### Your instructions
Look through the records below for the line with "[799,374,893,394] everytime ->" and the line with "[784,652,878,672] everytime ->", then return those lines and all lines between, exactly.

[Detected change data]
_ _ _

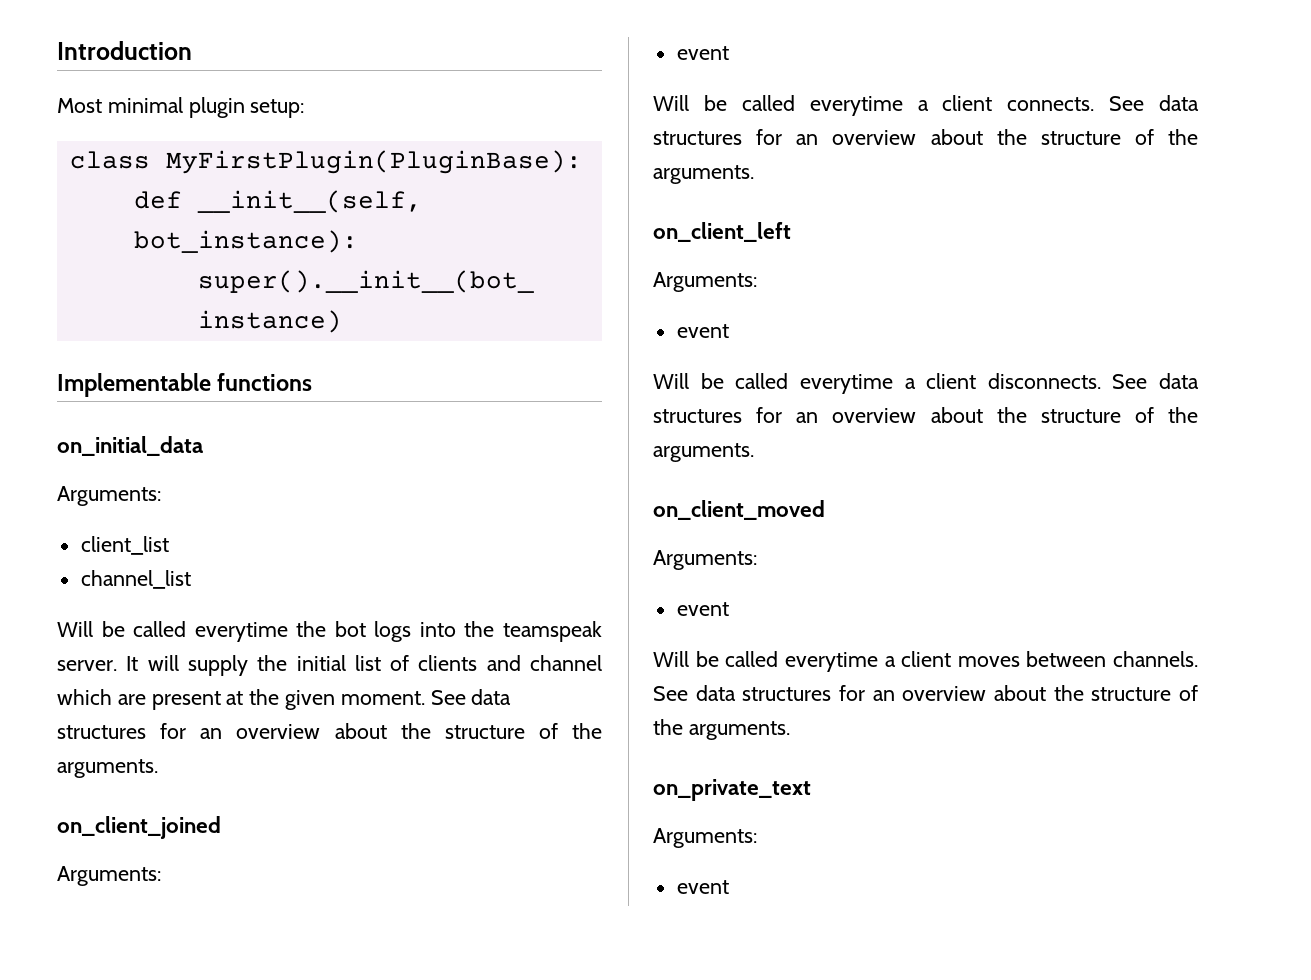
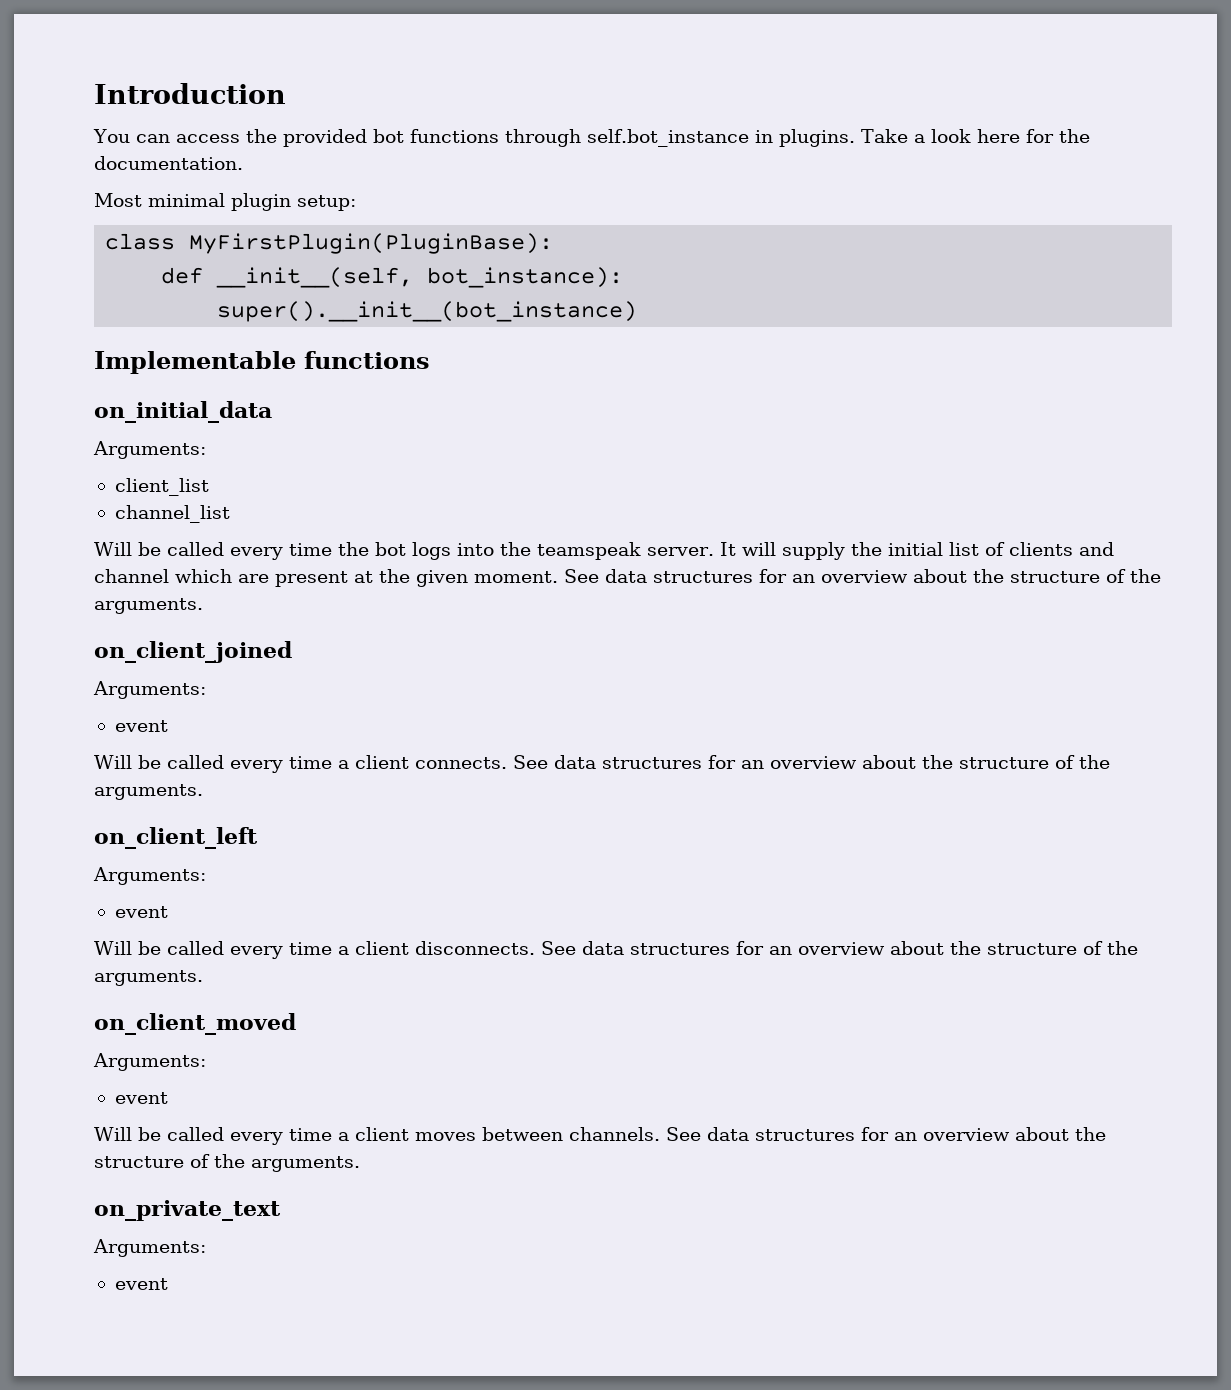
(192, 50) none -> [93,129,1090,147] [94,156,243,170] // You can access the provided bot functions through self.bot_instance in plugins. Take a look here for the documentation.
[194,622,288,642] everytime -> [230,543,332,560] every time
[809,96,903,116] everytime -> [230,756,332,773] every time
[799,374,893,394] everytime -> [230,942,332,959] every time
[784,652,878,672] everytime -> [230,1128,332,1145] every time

_ _ _

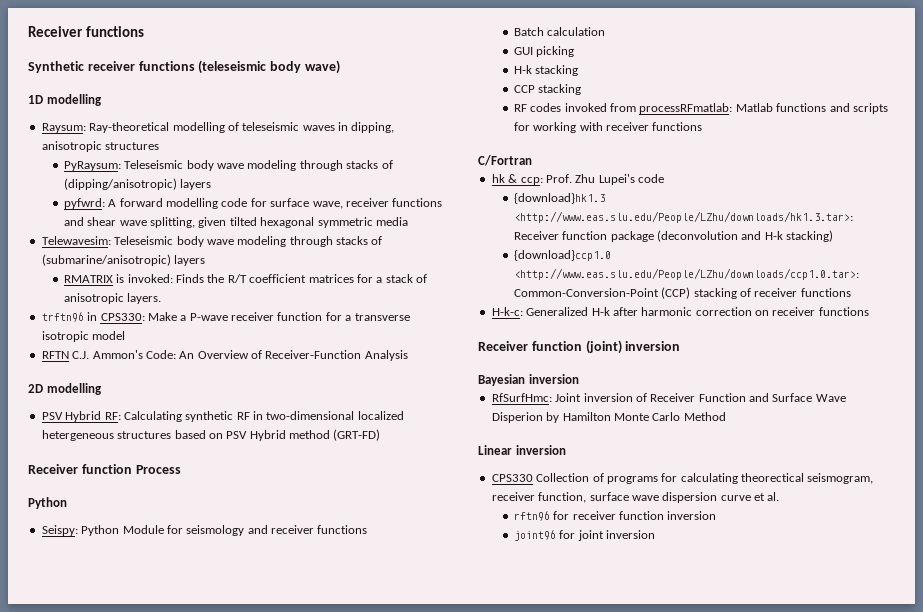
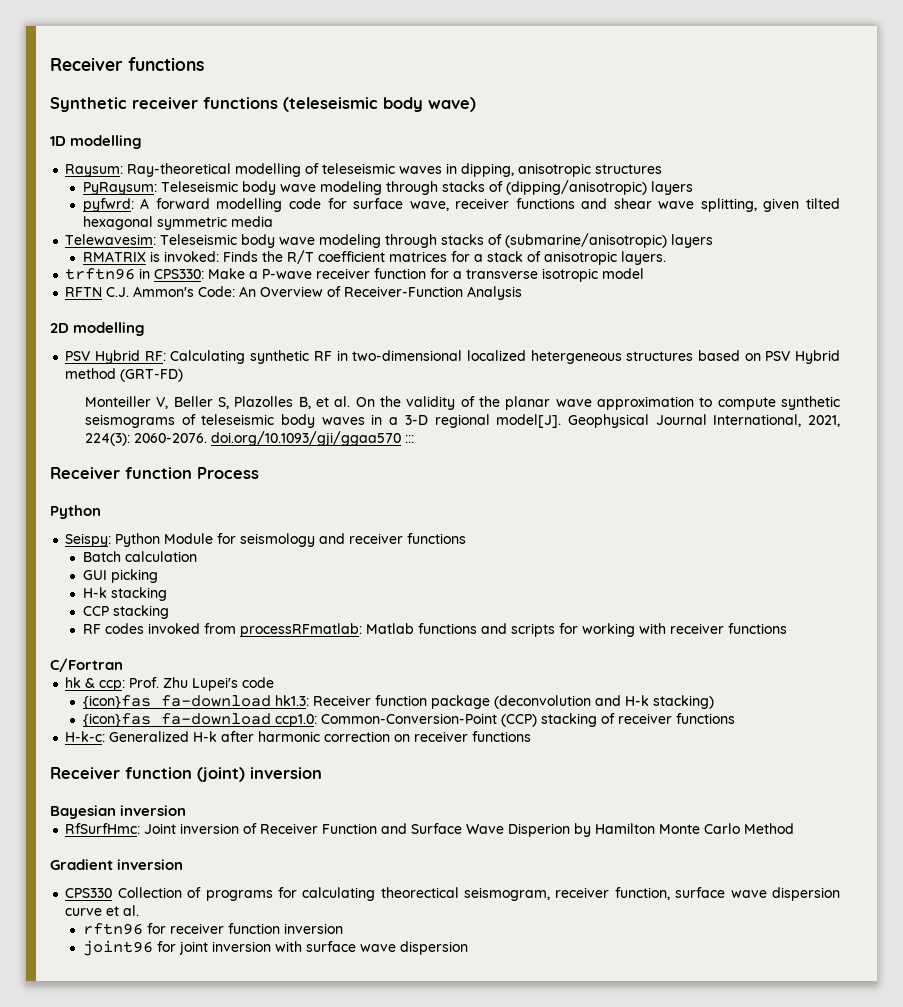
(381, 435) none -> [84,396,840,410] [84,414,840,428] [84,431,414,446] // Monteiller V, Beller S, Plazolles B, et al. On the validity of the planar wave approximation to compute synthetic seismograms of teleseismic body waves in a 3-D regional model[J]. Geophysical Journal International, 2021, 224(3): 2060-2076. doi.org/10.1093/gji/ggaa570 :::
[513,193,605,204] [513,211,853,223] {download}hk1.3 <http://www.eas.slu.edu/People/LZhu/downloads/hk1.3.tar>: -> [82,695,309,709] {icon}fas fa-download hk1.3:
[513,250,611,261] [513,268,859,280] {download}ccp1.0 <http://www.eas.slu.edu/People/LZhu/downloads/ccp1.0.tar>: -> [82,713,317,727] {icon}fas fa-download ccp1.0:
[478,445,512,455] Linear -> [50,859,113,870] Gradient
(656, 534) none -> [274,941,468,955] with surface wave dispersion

_ _ _

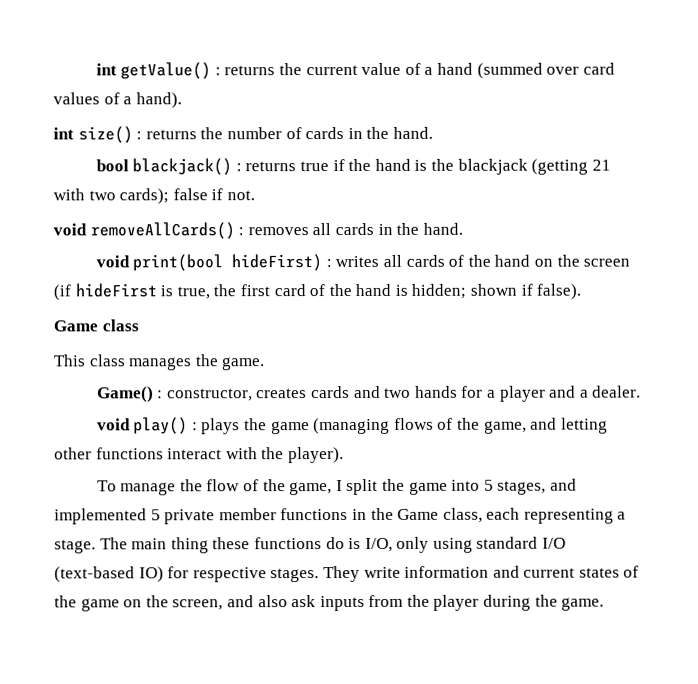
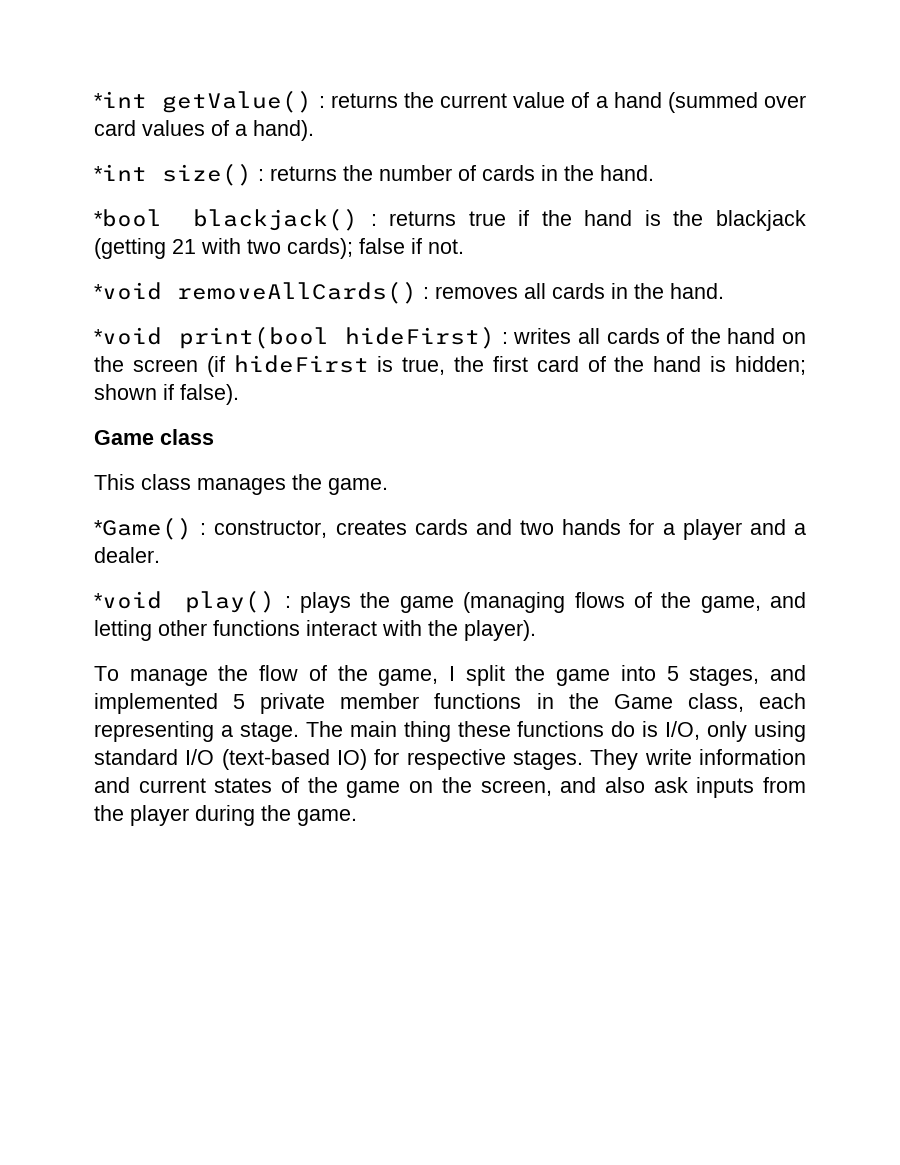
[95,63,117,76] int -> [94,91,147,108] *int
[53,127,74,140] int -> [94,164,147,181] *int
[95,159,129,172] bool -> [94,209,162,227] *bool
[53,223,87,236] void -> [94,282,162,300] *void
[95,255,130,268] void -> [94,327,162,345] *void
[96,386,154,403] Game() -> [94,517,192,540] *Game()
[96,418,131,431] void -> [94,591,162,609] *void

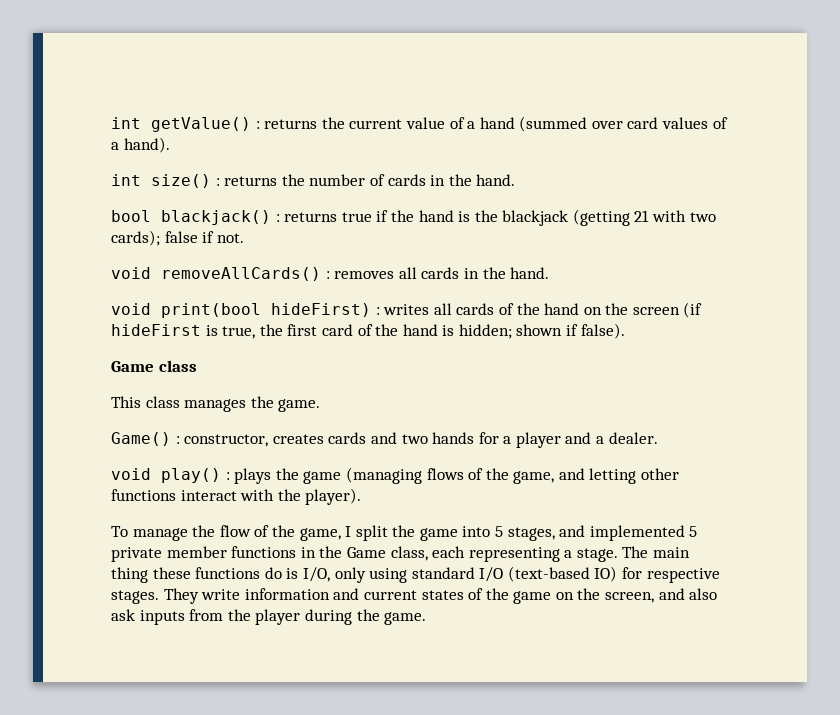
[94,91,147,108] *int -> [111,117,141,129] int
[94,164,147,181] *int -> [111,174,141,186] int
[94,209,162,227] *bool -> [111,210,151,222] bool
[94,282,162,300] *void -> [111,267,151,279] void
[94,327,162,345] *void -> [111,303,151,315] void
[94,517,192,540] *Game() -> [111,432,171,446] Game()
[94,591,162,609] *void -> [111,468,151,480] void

_ _ _

### Completed exercise
[799,374,893,394] everytime -> [230,942,332,959] every time
[784,652,878,672] everytime -> [230,1128,332,1145] every time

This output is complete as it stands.